■ **Prompt**
Each line of the listing below that includes "Fait" must be copied.

■ **Records**
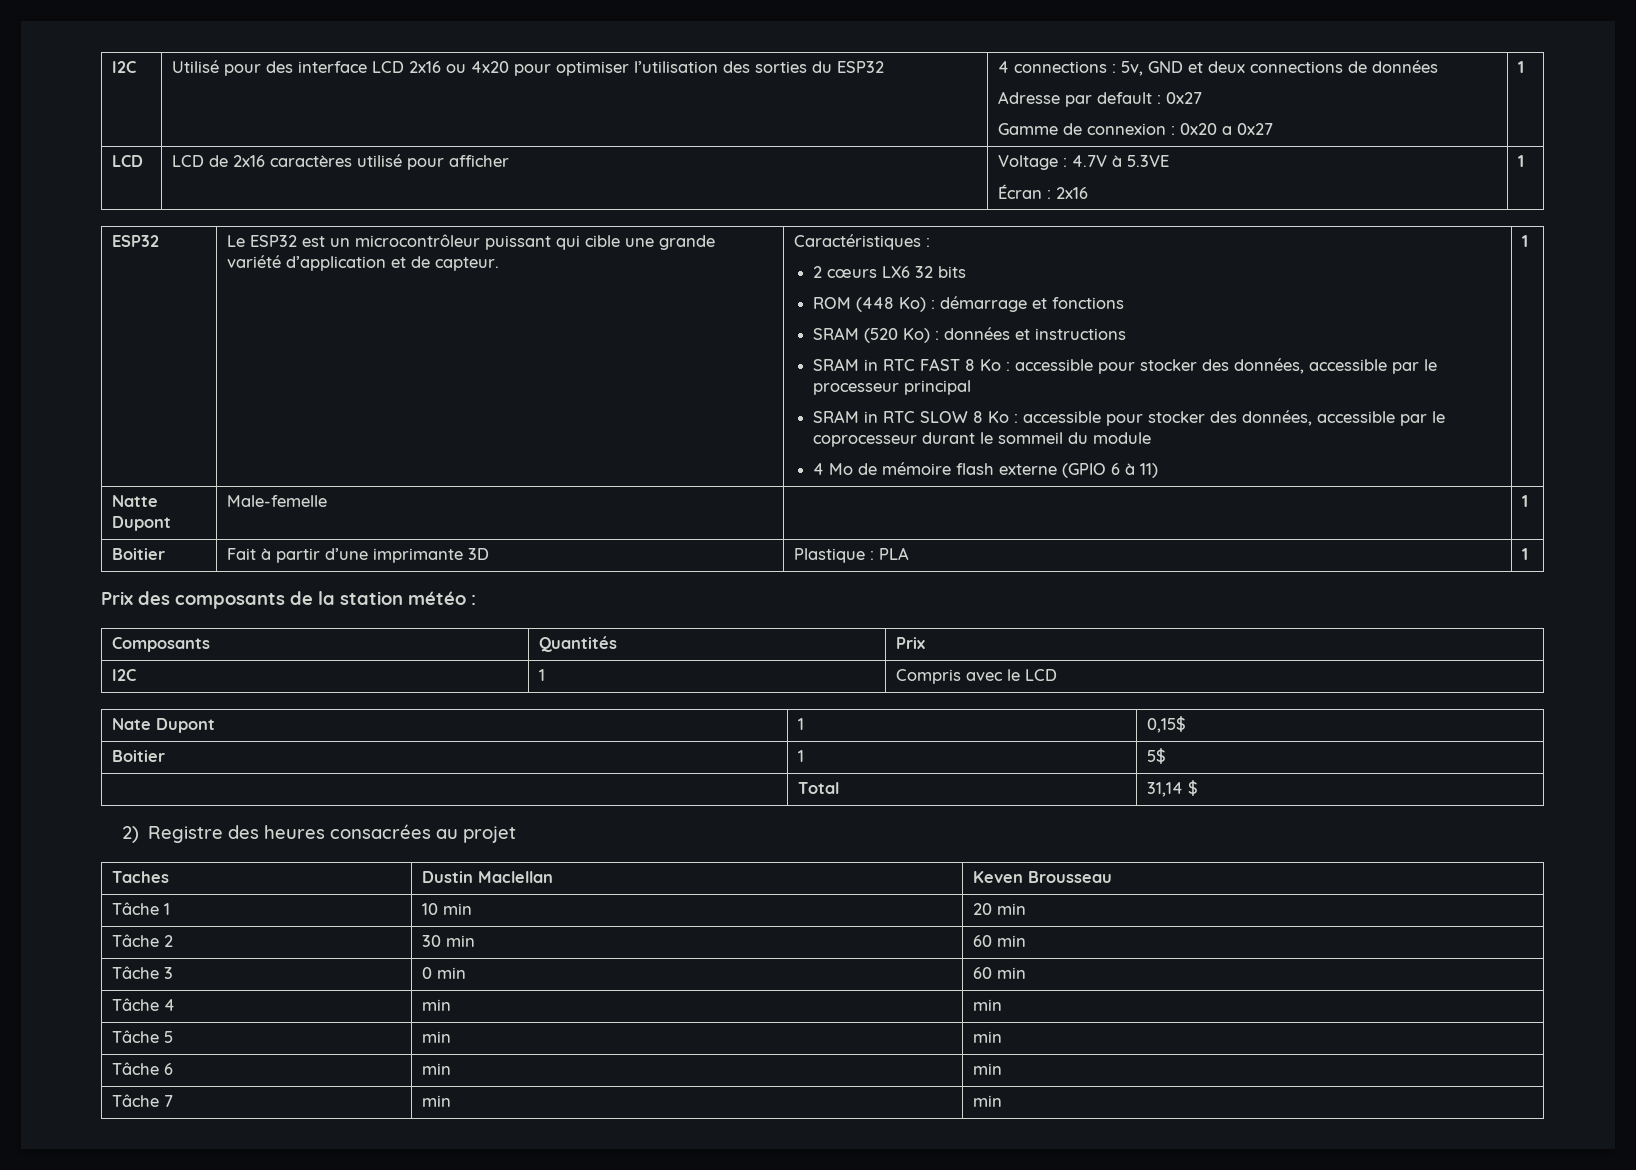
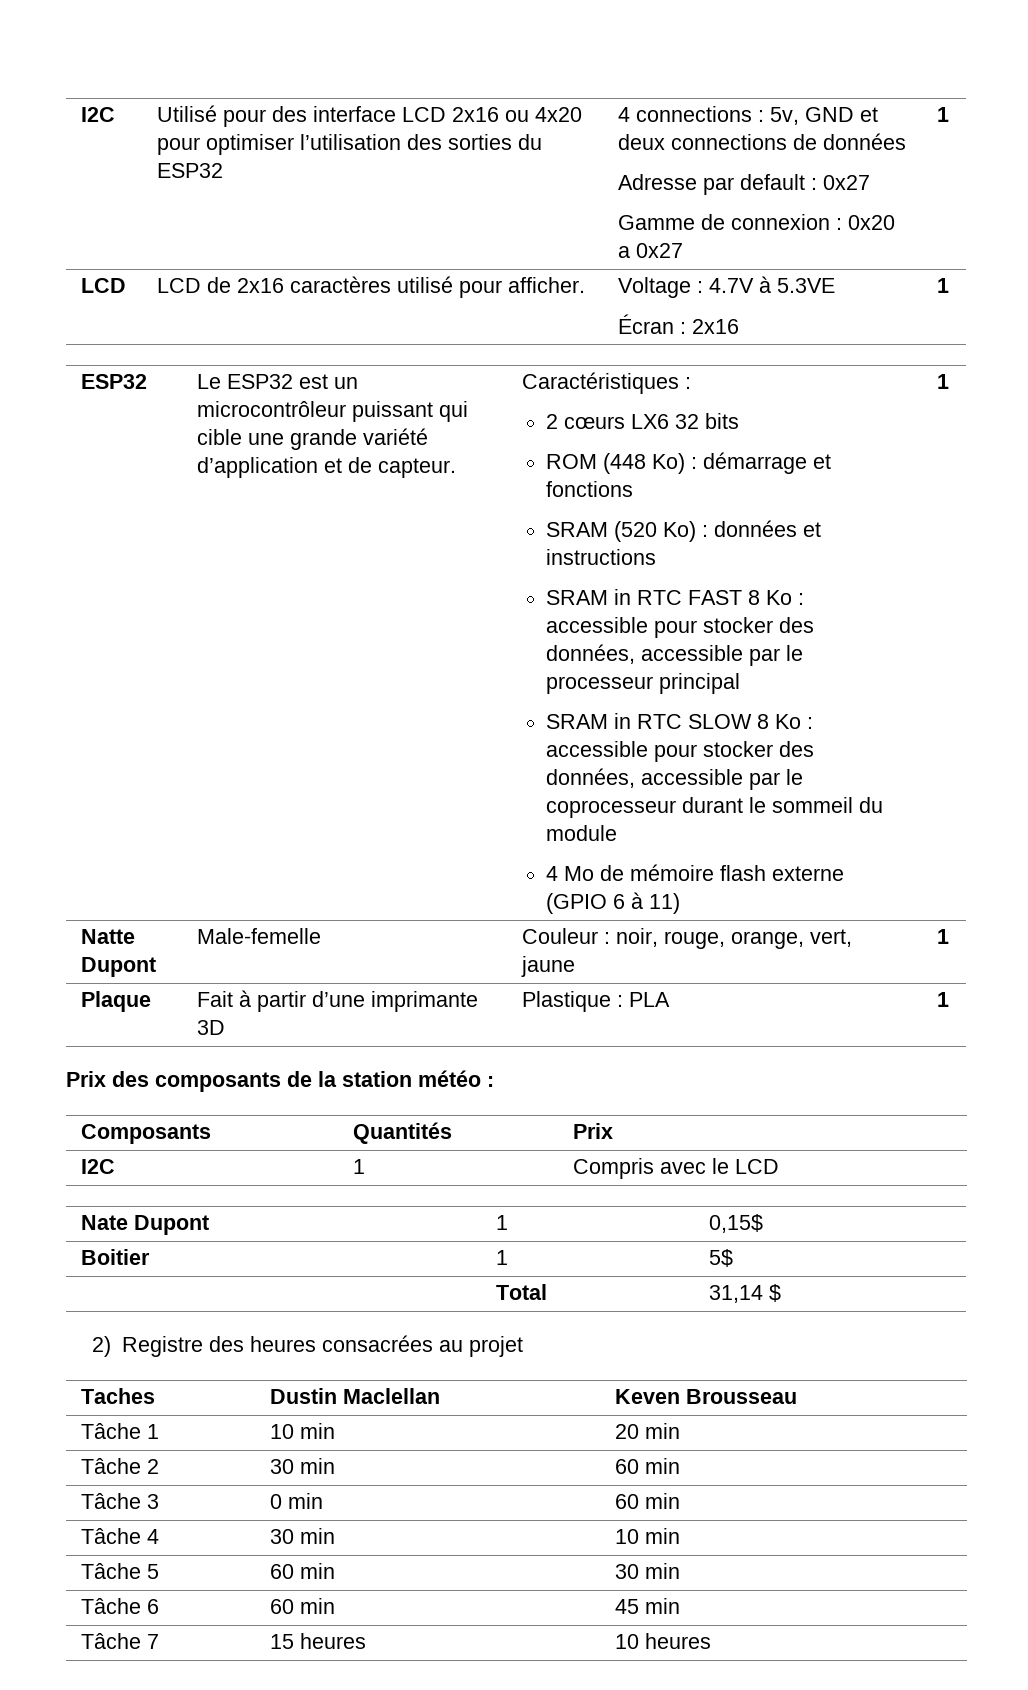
- LCD | LCD de 2x16 caractères utilisé pour afficher | Voltage : 4.7V à 5.3VE
+ LCD | LCD de 2x16 caractères utilisé pour afficher. | Voltage : 4.7V à 5.3VE
- Natte Dupont | Male-femelle | | 1
- Boitier | Fait à partir d’une imprimante 3D | Plastique : PLA | 1
+ Natte Dupont | Male-femelle | Couleur : noir, rouge, orange, vert, jaune | 1
+ Plaque | Fait à partir d’une imprimante 3D | Plastique : PLA | 1
- Tâche 4 | min | min
+ Tâche 4 | 30 min | 10 min
- Tâche 5 | min | min
+ Tâche 5 | 60 min | 30 min
- Tâche 6 | min | min
+ Tâche 6 | 60 min | 45 min
- Tâche 7 | min | min
+ Tâche 7 | 15 heures | 10 heures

■ **Task solution**
- Boitier | Fait à partir d’une imprimante 3D | Plastique : PLA | 1
+ Plaque | Fait à partir d’une imprimante 3D | Plastique : PLA | 1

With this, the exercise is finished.